CenturyLink Inc.'s future lies in fiber, according to company CEO Jeffrey Storey.
Speaking during an Aug. 7 earnings conference call, Storey said CenturyLink added approximately 5,000 fiber-fed buildings to its on-network footprint in the second quarter, up from the 4,500 new fiber-fed buildings the company added in the first quarter.
By contrast, Level 3, the telecom services provider CenturyLink acquired in 2017, used to add closer to 500 buildings per quarter, Storey said.
"We know that when we have a building on-net, our fiber-based services provide a better, more reliable and higher-margin solution than competing infrastructure," the CEO said, pointing to the copper networks from legacy telecom providers and the hybrid fiber-coaxial cables that many cable operators use.
"And [fiber] beats wireless, whether that's 5G or not. Fiber wins," Storey said. Next-generation 5G wireless service promises to deliver speeds many times greater than current 4G LTE services. Multiple wireless operators have said they plan to use 5G to challenge fixed broadband providers.
Asked by an analyst how long CenturyLink can sustain its current pace of adding buildings to its on-network footprint, Storey said that as long as CenturyLink continues to find buildings that it can profitably build in, it will continue to do so.
"The limiting factor over the long-term will be what types of returns do we get for each of those buildings ... so I can't give a prediction of how long it will last," he said.

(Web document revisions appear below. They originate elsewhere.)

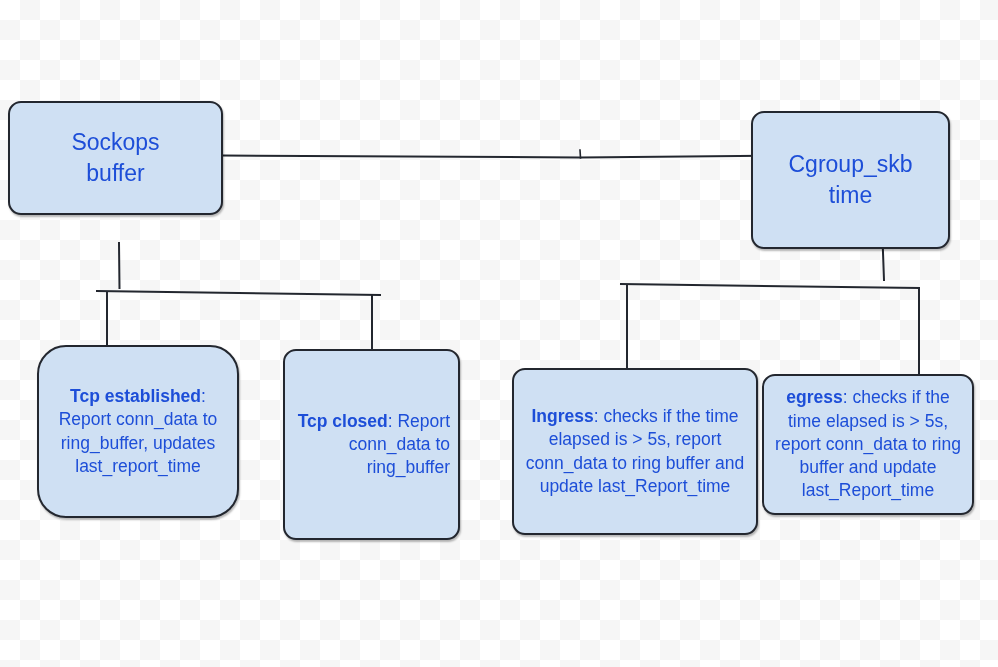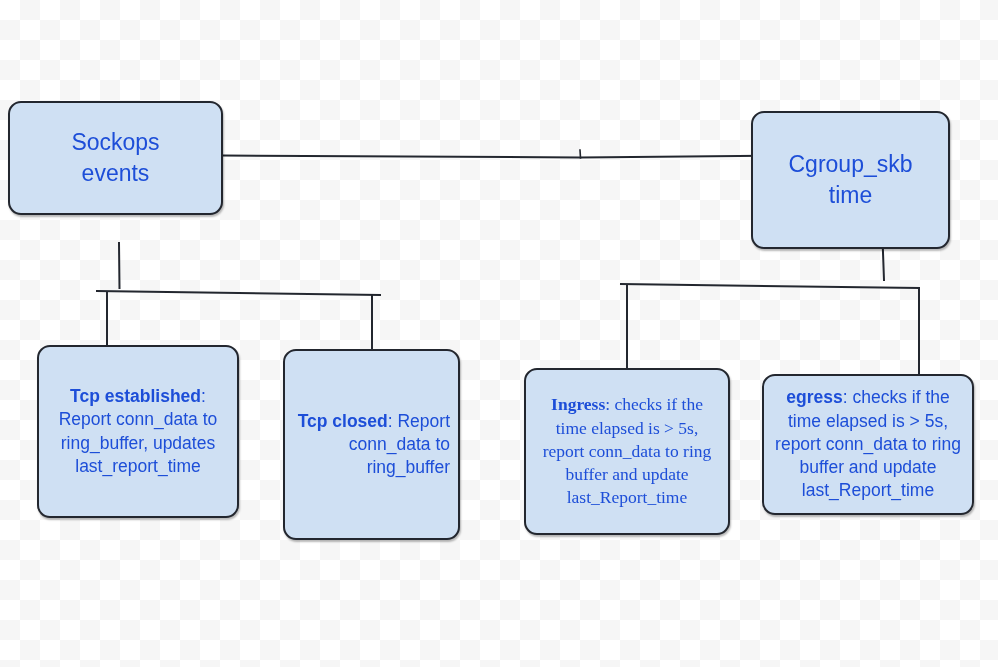--- a/index.html
+++ b/index.html
@@ -54,23 +54,23 @@
   .node.leaf .txt {
     font-size: 17.5px;
     line-height: 1.33;
   }
   .lead {
     font-weight: bold;
   }
   
   #node-sockops     { left: 8px;   top: 101px; width: 215px; height: 114px; }
   #node-cgroup-skb  { left: 751px; top: 111px; width: 199px; height: 138px; }
-  #node-tcp-established { left: 37px;  top: 345px; width: 202px; height: 173px; }
+  #node-tcp-established { left: 37px;  top: 345px; width: 202px; height: 173px; border-radius: 29px; }
   #node-tcp-closed  { left: 283px; top: 349px; width: 177px; height: 191px; text-align: right; }
-  #node-ingress     { left: 524px; top: 368px; width: 206px; height: 167px; font-family: Liberation Serif, serif; }
+  #node-ingress     { left: 512px; top: 368px; width: 246px; height: 167px; }
   #node-egress      { left: 762px; top: 374px; width: 212px; height: 141px; }
 </style>
 </head>
 <body>
 
 <div id="canvas">
 
   <svg id="edges" viewBox="0 0 998 667" width="998" height="667" xmlns="http://www.w3.org/2000/svg">
     <g fill="none" stroke="#23272f" stroke-width="2" stroke-linecap="square">
 
@@ -83,21 +83,21 @@
       <path d="M 372 296 L 372 358"></path>
 
       <path d="M 882 225 L 884 280"></path>
       <path d="M 621 284 L 919 288"></path>
       <path d="M 627 285 L 627 368"></path>
       <path d="M 919 288 L 919 374"></path>
     </g>
   </svg>
 
   <div class="node root" id="node-sockops">
-    <span class="txt"><span>Sockops</span><br><span>events</span></span>
+    <span class="txt"><span>Sockops</span><br><span>buffer</span></span>
   </div>
 
   <div class="node root" id="node-cgroup-skb">
     <span class="txt"><span>Cgroup_skb</span><br><span>time</span></span>
   </div>
 
   <div class="node leaf" id="node-tcp-established">
     <span class="txt"><span class="lead">Tcp established</span><span>: Report conn_data to ring_buffer, updates last_report_time</span></span>
   </div>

In other company news, Storey said CenturyLink's strategic review of its consumer business is progressing well. "With that said ... this will be a lengthy and complex process, and we do not intend to provide updates until we have determined the best path forward," the CEO said, noting that the company has not ruled out any potential outcomes for the review.

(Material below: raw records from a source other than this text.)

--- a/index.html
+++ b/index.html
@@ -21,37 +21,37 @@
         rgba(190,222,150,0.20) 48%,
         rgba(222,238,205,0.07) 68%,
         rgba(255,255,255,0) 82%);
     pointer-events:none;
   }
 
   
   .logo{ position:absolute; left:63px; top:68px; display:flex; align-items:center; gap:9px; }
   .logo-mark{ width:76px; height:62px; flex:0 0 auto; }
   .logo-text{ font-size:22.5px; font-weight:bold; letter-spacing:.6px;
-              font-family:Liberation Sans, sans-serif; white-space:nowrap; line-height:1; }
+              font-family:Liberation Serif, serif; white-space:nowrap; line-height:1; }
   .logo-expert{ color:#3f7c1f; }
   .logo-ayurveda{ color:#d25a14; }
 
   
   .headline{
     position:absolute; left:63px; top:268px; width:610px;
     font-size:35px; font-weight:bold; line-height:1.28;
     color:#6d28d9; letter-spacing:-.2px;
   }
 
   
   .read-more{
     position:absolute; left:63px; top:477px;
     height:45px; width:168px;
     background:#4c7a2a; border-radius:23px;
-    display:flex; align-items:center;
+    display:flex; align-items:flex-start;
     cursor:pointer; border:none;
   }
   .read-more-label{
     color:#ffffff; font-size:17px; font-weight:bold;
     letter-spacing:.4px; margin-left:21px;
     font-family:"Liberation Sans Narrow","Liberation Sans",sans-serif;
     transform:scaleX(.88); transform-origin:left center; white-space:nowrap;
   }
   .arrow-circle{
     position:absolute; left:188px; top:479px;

"We think that it's important for us to look at all options, including continuing to own and operate it," Storey said.
In the meantime, he said CenturyLink does not intend to modify its consumer investment or operations.

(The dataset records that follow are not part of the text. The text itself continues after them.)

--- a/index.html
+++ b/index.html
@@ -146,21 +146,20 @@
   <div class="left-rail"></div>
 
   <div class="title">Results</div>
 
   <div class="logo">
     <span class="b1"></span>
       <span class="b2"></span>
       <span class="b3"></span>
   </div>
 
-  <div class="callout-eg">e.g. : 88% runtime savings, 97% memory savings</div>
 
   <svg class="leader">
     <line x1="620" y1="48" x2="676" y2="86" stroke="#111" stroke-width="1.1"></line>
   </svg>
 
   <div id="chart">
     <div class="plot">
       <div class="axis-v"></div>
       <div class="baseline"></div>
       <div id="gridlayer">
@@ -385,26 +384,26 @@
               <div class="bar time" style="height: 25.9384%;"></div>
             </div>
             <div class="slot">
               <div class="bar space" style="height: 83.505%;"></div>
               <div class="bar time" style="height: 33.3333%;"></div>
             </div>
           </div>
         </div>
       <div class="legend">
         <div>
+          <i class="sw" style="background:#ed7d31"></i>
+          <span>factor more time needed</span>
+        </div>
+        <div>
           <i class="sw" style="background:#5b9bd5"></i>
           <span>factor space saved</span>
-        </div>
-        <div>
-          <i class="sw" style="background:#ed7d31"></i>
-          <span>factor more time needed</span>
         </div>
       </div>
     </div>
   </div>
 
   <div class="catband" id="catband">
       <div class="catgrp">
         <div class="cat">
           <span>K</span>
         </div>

CenturyLink ended the second quarter with approximately 4,750,000 consumer broadband customers, representing a net loss of 56,000 customers from the end of the March quarter. Consumer revenues declined by 8% year over year to $1.42 billion, as growth in broadband revenues was offset by declines in voice and other — particularly video — revenues.
For the company as a whole, total revenue was $5.58 billion in the second quarter, compared to $5.90 billion in the year-ago period.
Net income for the quarter rose to $371 million, or 35 cents per share, up from $292 million, or 27 cents per share, in the prior-year period. Adjusted to exclude integration and transformation costs, among other special items, second-quarter net income totaled $369 million, or 34 cents per share.
The S&P Global Market Intelligence consensus EPS estimate for the period was 31 cents on a normalized basis and 28 cents on a GAAP basis.